Many health-conscious people worry about the health benefits of reverse osmosis water. Reverse osmosis (RO) is a widely used water purification method that uses a semi-permeable membrane to remove impurities and contaminants from water, assuring safe and clean drinking water in homes, industries, and bigger scales.
This extensive article examines the pros and cons of drinking reverse osmosis water and answers some of the most often-asked questions.
How Does Reverse Osmosis Water Filtration Work?
Most reverse osmosis filtration filters have multiple stages. Sediment filters remove sand, dirt, and rust in the first step. A carbon filter removes chlorine, pesticides, and other organic pollutants affecting water flavor and smell before the water undergoes reverse osmosis.
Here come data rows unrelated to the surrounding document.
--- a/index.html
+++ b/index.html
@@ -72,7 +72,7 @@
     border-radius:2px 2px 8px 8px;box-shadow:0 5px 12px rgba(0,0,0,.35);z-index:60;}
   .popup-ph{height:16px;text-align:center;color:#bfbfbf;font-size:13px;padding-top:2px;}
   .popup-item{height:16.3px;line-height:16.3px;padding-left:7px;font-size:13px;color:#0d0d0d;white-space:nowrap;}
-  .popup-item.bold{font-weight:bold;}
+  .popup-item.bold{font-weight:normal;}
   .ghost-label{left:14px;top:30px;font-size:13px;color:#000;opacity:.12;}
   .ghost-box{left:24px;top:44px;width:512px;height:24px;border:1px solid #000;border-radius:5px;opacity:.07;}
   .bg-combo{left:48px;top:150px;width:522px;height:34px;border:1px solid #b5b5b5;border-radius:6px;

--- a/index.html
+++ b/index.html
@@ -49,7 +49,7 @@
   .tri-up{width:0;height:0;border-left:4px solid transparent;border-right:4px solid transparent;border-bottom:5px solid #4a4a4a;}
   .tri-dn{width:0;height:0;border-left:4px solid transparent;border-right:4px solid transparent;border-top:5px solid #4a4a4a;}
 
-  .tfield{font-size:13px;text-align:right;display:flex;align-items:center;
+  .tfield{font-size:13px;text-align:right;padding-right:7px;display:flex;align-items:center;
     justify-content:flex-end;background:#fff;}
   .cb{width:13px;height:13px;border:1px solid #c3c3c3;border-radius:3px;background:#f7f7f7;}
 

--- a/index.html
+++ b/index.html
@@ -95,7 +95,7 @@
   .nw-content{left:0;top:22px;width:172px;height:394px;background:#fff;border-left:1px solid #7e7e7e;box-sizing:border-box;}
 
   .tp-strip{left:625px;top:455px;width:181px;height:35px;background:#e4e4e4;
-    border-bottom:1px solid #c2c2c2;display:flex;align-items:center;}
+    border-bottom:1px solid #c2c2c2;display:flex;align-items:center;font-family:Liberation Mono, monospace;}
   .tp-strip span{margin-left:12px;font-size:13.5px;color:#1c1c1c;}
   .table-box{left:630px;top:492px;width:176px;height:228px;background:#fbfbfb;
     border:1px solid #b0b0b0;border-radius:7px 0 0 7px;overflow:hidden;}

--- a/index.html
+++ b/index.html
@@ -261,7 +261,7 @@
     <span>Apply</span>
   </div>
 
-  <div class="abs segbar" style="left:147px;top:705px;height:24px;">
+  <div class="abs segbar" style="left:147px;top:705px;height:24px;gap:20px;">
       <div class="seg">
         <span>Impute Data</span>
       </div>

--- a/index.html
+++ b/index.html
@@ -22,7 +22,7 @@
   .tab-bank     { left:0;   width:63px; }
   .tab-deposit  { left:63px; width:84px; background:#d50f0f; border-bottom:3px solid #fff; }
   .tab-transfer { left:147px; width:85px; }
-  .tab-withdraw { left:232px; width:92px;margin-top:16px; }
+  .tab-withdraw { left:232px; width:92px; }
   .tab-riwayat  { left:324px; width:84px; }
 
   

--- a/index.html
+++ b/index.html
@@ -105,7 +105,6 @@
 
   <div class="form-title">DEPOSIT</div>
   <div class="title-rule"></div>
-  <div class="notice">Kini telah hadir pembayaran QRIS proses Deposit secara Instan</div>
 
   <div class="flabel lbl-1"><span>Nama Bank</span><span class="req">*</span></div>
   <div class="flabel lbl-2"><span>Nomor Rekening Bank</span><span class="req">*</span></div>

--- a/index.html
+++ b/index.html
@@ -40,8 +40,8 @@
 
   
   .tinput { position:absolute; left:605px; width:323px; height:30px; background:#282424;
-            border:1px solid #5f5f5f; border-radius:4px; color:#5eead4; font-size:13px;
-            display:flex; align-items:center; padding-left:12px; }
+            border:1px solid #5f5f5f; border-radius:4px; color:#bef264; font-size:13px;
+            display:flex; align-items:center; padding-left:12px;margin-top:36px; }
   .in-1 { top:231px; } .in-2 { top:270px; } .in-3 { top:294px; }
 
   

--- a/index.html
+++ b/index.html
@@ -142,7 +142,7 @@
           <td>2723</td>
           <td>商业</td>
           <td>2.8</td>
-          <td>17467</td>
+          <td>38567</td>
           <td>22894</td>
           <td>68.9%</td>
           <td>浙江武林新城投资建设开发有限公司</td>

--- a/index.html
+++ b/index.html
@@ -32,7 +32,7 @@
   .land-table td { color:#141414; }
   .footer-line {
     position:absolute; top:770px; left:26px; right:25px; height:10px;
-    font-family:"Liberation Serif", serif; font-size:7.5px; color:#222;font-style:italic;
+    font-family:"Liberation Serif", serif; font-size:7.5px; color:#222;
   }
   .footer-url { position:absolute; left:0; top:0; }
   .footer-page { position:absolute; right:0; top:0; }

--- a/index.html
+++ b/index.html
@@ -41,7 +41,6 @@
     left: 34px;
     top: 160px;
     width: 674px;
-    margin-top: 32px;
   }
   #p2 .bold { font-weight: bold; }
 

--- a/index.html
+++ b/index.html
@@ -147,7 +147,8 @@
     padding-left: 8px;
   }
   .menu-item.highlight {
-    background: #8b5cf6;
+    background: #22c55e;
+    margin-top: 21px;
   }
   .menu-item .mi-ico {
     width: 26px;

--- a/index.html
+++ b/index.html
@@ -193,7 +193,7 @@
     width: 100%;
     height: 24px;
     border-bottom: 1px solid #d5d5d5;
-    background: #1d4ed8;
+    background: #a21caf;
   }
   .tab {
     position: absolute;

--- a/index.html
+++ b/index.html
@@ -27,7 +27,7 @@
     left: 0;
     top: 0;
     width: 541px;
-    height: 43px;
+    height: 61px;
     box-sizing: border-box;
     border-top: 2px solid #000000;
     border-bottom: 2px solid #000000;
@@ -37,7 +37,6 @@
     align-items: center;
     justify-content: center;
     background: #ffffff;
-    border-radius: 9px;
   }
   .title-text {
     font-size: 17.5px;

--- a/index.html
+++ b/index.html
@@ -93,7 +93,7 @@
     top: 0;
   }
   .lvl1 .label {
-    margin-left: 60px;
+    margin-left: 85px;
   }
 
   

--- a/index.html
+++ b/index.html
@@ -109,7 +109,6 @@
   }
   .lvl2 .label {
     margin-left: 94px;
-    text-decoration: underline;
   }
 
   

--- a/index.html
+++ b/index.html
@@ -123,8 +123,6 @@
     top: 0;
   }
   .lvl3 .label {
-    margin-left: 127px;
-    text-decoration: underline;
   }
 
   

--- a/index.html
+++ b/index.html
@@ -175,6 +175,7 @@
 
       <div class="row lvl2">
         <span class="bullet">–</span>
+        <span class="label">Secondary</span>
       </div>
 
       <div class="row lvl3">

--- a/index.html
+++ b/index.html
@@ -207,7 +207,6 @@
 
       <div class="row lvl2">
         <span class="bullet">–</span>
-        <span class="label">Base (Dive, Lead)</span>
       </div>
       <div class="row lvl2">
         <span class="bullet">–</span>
The reverse osmosis membrane is crucial. It is a thin, semi-permeable barrier that lets water molecules through but blocks more giant molecules like dissolved salts and minerals, heavy metals, and other pollutants. The RO membrane has nanometer-wide holes. It filters even tiny particles because of this.
The RO membrane pushes water at 40–60 psi. This pushes water molecules through pores while leaving larger molecules and impurities behind. One side of the membrane collects cleaned water, while the other flushes the contaminants.
After the RO membrane, water may be filtered again to improve it. Some RO filtering systems have a post-carbon filter to eliminate contaminants and improve water flavor. Others have an alkaline water filter to increase the pH of the water before drinking.